Wednesday, January 21, 2009

DEUS EX MACHINA

If prayer works as promised, then Barack Obama, the twice-vested 44th President of these United States, should be in good shape. In the days immediately surrounding his whirlwind inauguration, President Obama was prayed over in a veritable maelstrom of prayer services, benedictions, invocations, supplications, implorations and entreaties.

The charasmatic president is going to need all the succor he can muster, whether from divine or mundane sources. The litany of crises confronting the planet's de-facto most popular leader has been well- and oft-documented, from Hoboken to Honolulu; Concord to Congress. The collapse of capitalism as we know it, home foreclosures on a scale akin to a sale on five day-old fish, unemployment rates ratcheting skyward, companies declaring bankruptcy in record numbers, 47 million Americans living without health insurance and a national debt climbing to the stratosphere are just a few of the issues jostling for "me-first" attention from the President.

And those are only the domestic concerns. We don't even want to think about national security, the Guantanamo Bay black hole, our trussed-like-a-Thanksgiving-turkey position in Iraq and Afghanistan, Iranian President (sounds like, according to my impeccably funny source, Whoopi Goldberg) Ahm-a-dinnajacket's determination to "go nuclear," the no-way-out Israeli-Palestinian quagmire and, oh yes, global warming, for good measure!

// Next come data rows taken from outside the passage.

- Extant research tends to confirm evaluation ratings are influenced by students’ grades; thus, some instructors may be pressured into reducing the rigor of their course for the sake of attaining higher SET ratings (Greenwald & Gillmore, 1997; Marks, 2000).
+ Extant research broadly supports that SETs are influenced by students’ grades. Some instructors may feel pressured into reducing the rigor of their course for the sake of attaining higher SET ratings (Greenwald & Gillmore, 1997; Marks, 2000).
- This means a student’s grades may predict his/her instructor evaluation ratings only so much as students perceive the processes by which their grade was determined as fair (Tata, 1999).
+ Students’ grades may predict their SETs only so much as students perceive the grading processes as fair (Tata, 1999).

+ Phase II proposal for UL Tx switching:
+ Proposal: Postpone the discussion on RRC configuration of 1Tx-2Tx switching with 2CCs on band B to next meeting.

Prayer circle, anyone? One need only look to media pictures of the estimated
1.8 million who stood for hours in freezing cold temperatures on Inauguration Day, having no chance of catching a glimpse of the actual man, to recognize what has, for many, been rock-star adulation. Perhaps not since the Sermon on the Mount have expectations run so high. But it's not a rock-star the people crave: What they seek is a Deus ex Machina, a God out-of-thin air.

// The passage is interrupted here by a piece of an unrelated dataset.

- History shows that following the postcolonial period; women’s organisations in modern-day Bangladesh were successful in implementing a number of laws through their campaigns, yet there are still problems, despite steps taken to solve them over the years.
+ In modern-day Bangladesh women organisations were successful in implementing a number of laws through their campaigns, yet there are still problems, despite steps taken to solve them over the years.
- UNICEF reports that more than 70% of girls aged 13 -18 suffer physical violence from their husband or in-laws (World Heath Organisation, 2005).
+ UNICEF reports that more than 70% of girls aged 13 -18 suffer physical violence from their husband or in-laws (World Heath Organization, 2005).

As the preacher of the Sermon on the Mount knew, deification comes with a hefty price tag: feeding the hordes. President Obama, well-schooled in the dangers of living life on a pedestal or in an ivory tower, addresses the multitudes with the papal "we" over the first-person "I" when delineating the mountain of work that lies ahead. All things considered, it might be a good idea, not only to keep on praying, but to step it up. That way, maybe we can be assured of our own miracle, a modern-day equivalent of the multiplication of the loaves and fishes.